● **PROBLEM REQUIREMENTS**: What you should copy is the line containing "Sportsheets - Saffron" and all lines after it in the entries below, exactly and without anything added.

● **SOURCE RECORDS**:

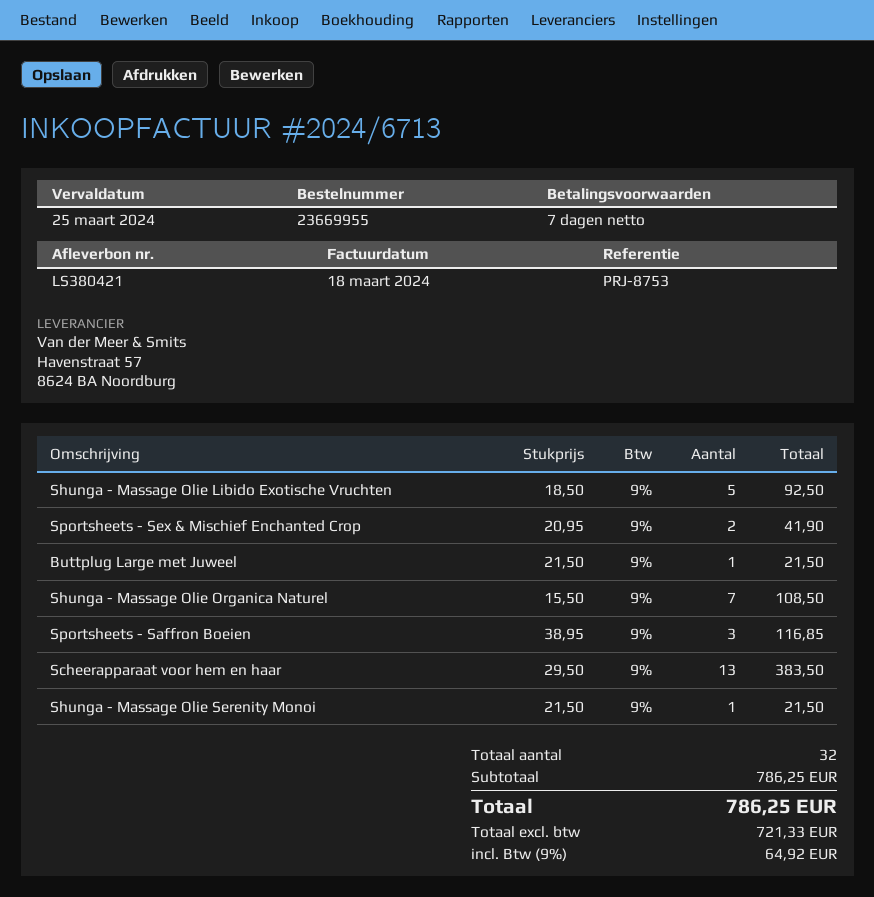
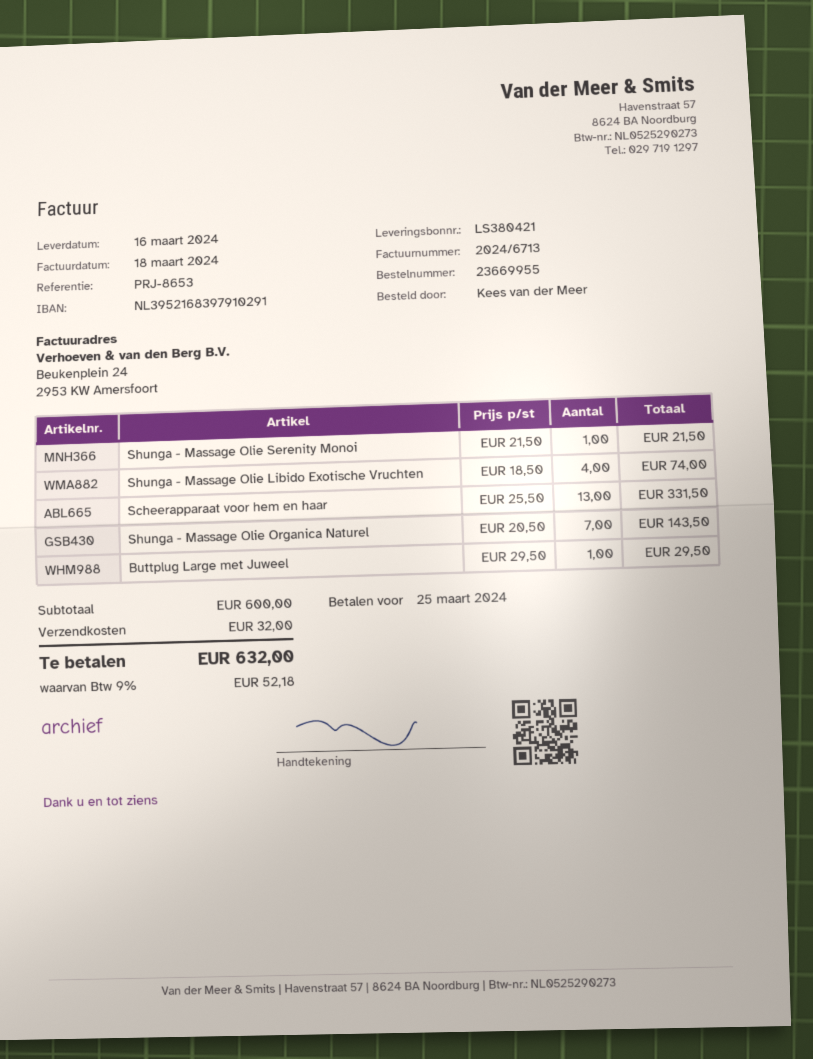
reference: PRJ-8753 -> PRJ-8653
Shunga - Massage Olie Libido Exotische Vruchten: 5 x 18.50 = 92.50 -> 4 x 18.50 = 74.00
Sportsheets - Sex & Mischief Enchanted Crop: 2 x 20.95 = 41.90 -> none
Buttplug Large met Juweel: 1 x 21.50 = 21.50 -> 1 x 29.50 = 29.50
Shunga - Massage Olie Organica Naturel: 7 x 15.50 = 108.50 -> 7 x 20.50 = 143.50
Sportsheets - Saffron Boeien: 3 x 38.95 = 116.85 -> none
Scheerapparaat voor hem en haar: 13 x 29.50 = 383.50 -> 13 x 25.50 = 331.50
subtotal: 786.25 -> 600.00
shipping: none -> 32.00
tax: 9% = 64.92 -> 9% = 52.18
total: 786.25 -> 632.00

● **YOUR SOLUTION**:
Sportsheets - Saffron Boeien: 3 x 38.95 = 116.85 -> none
Scheerapparaat voor hem en haar: 13 x 29.50 = 383.50 -> 13 x 25.50 = 331.50
subtotal: 786.25 -> 600.00
shipping: none -> 32.00
tax: 9% = 64.92 -> 9% = 52.18
total: 786.25 -> 632.00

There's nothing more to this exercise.